WHAT NEEDS TO BE DONE:
Every line of the records that holds the word "flabel" should be copied.

SUPPLIED DATA:
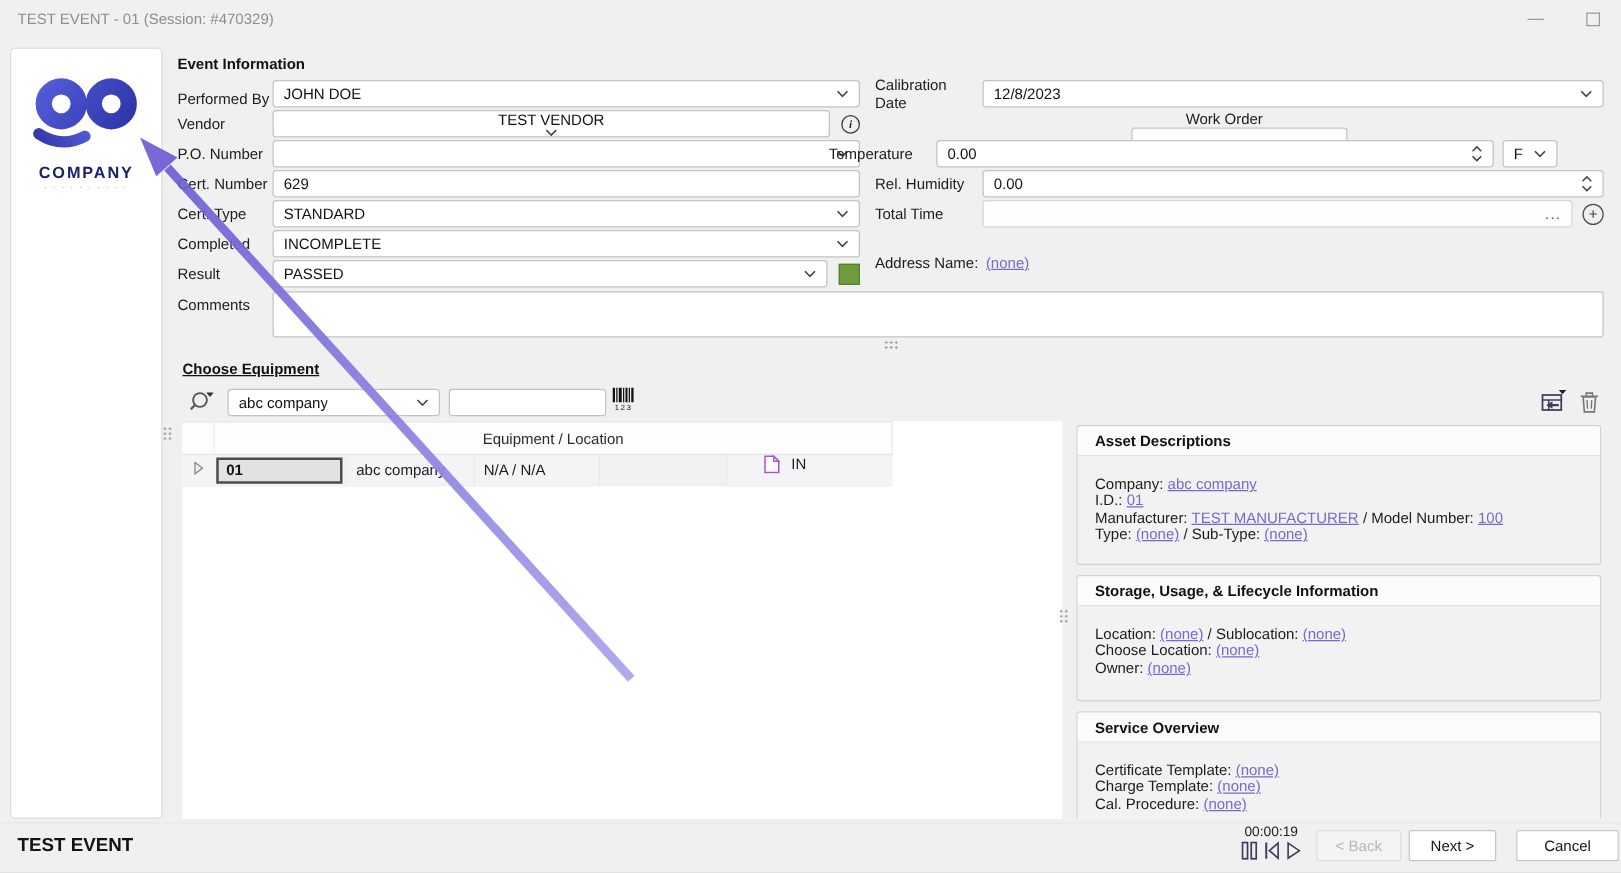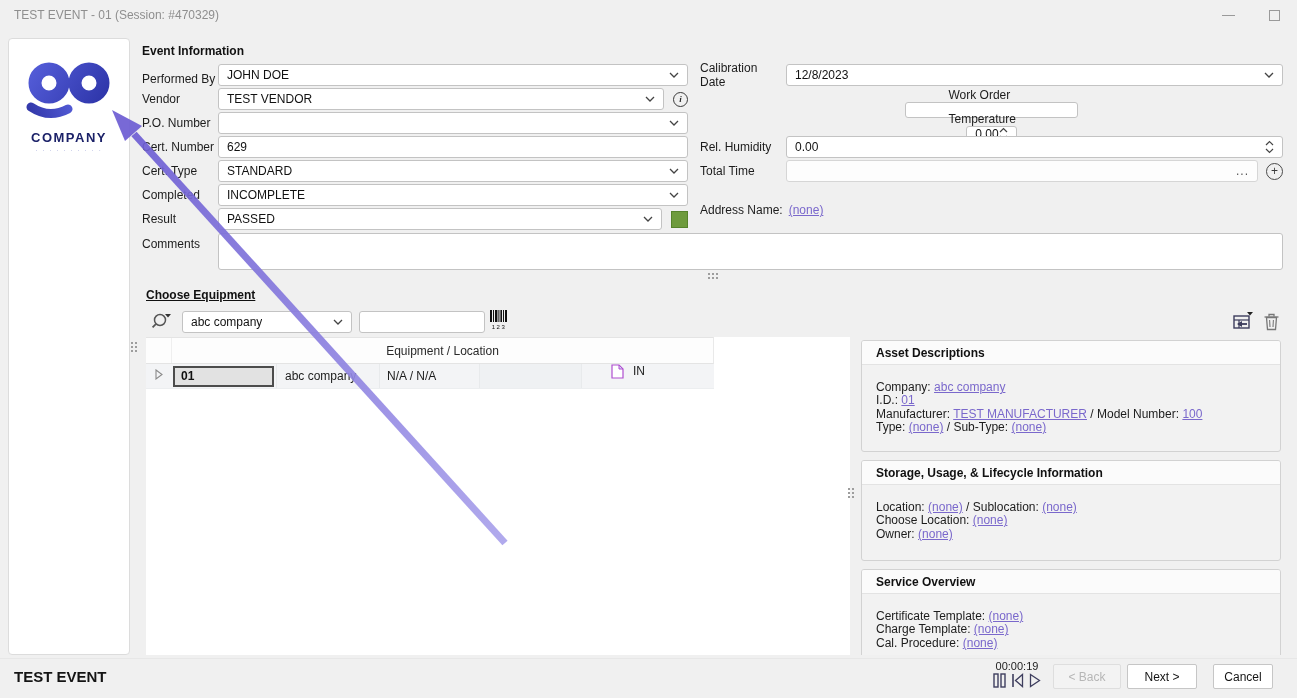--- a/index.html
+++ b/index.html
@@ -141,7 +141,7 @@
 
   <div class="frow" style="left:142px; top:88px; width:546px;">
     <span class="flabel" style="width:76px;">Vendor</span>
-    <div class="combo" style="width:447px;">
+    <div class="combo" style="width:447px;flex-direction:column;">
       <span class="val">TEST VENDOR</span>
       <span class="chev">
           <svg width="10" height="6">

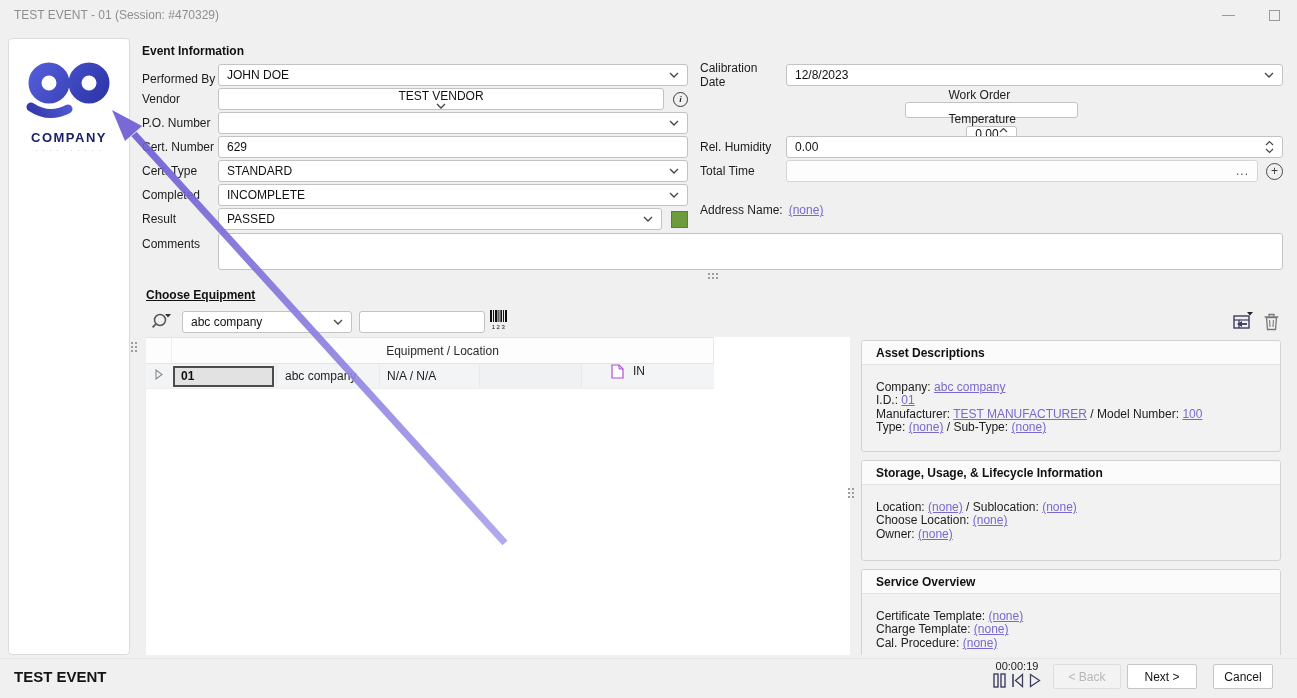--- a/index.html
+++ b/index.html
@@ -226,7 +226,7 @@
     <input class="input grow" value="" style="">
   </div>
 
-  <div class="frow" style="left:700px; top:112px; width:583px;flex-direction:column;">
+  <div class="frow" style="left:663px; top:112px; width:583px;">
     <span class="flabel" style="width:86px;">Temperature</span>
     <div class="numfield grow" style="justify-content:space-between;">
       <span>0.00</span>

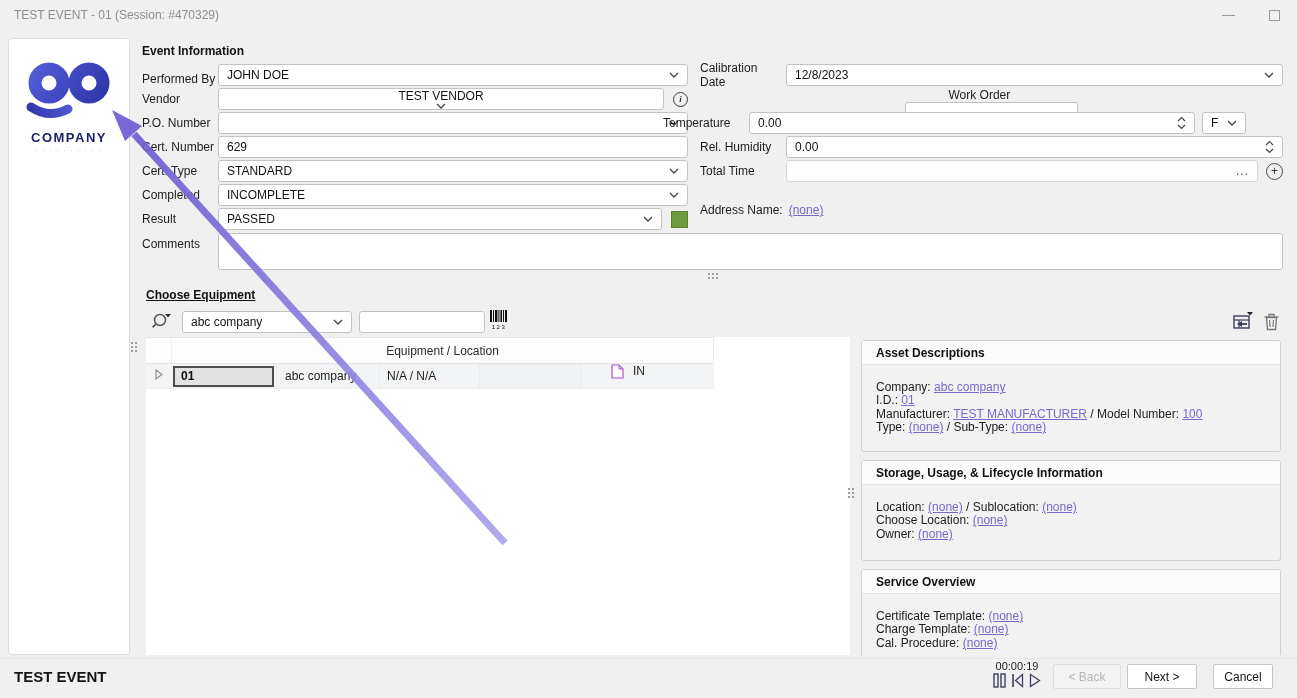--- a/index.html
+++ b/index.html
@@ -86,7 +86,7 @@
     font:12px "Liberation Sans",sans-serif; cursor:pointer; }
   .btn.back { left:1053px; width:68px; background:#f3f3f3; border:1px solid #dedede; color:#b6b6b6; }
   .btn.next { left:1127px; width:70px; background:#fff; border:1px solid #c6c6c6; color:#141414; }
-  .btn.cancel { left:1213px; width:60px; background:#fff; border:1px solid #c6c6c6; color:#141414; }
+  .btn.cancel { left:1213px; width:82px; background:#fff; border:1px solid #c6c6c6; color:#141414; }
   
   .arrow-overlay { position:absolute; left:0; top:0; width:1297px; height:698px; pointer-events:none; z-index:50; }
 </style>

EXERCISE RESULT:
     <span class="flabel" style="width:76px;">Vendor</span>
     <span class="flabel" style="width:86px;">Temperature</span>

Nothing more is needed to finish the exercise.